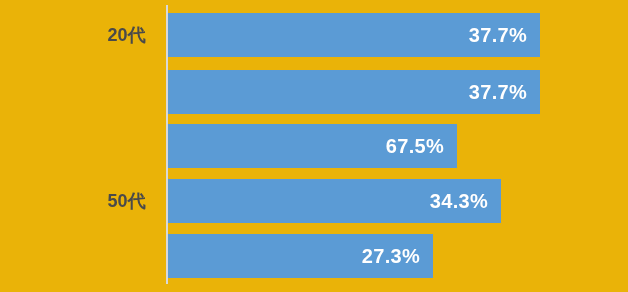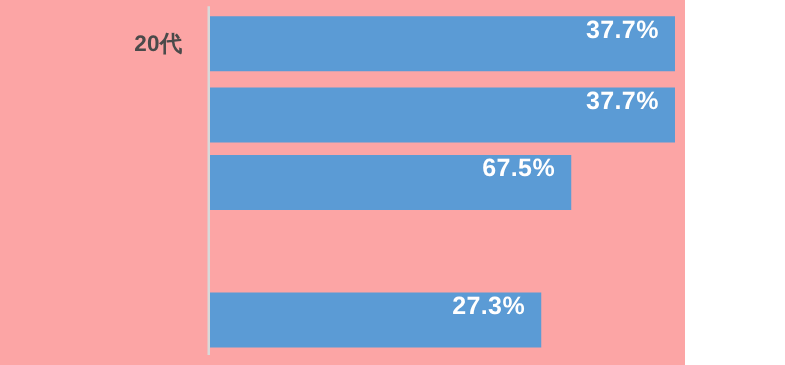--- a/index.html
+++ b/index.html
@@ -16,9 +16,9 @@
 
   #chart-root {
     position: relative;
-    width: 548px;
+    width: 628px;
     height: 292px;
-    background: #fca5a5;
+    background: #eab308;
     text-decoration: underline;
   }
 

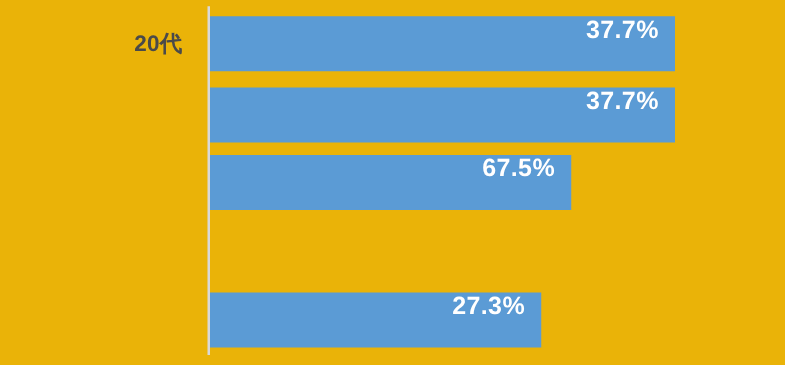--- a/index.html
+++ b/index.html
@@ -80,7 +80,7 @@
     height: 44px;
     background: #5b9bd5;
     display: flex;
-    align-items: flex-start;
+    align-items: center;
     justify-content: flex-end;
     box-sizing: border-box;
     padding-right: 13px;

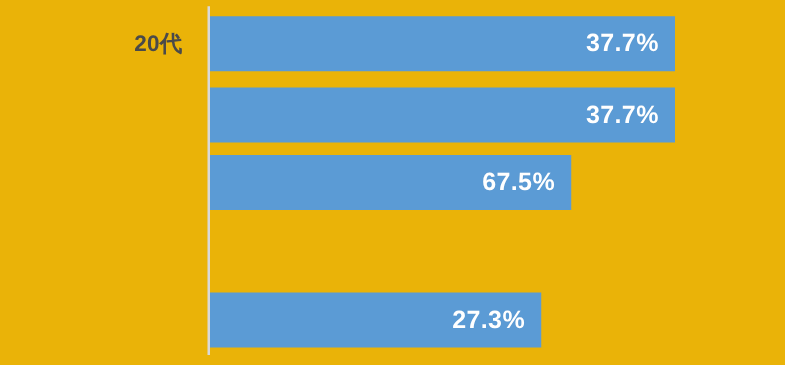--- a/index.html
+++ b/index.html
@@ -129,6 +129,14 @@
       </div>
     </div>
 
+    <div class="bar-row" style="top:179px;">
+      <div class="cat-label">50代</div>
+      <div class="bar-track">
+        <div class="bar-fill" style="width:333px;">
+          <span class="bar-value">34.3%</span>
+        </div>
+      </div>
+    </div>
 
     <div class="bar-row" style="top:234px;">
       <div class="bar-track">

- WHAT YOU SHOULD DO -
Check each line above for the word "class" and copy every line that has it.

- TASK RESPONSE -
+    <div class="bar-row" style="top:179px;">
+      <div class="cat-label">50代</div>
+      <div class="bar-track">
+        <div class="bar-fill" style="width:333px;">
+          <span class="bar-value">34.3%</span>
     <div class="bar-row" style="top:234px;">
       <div class="bar-track">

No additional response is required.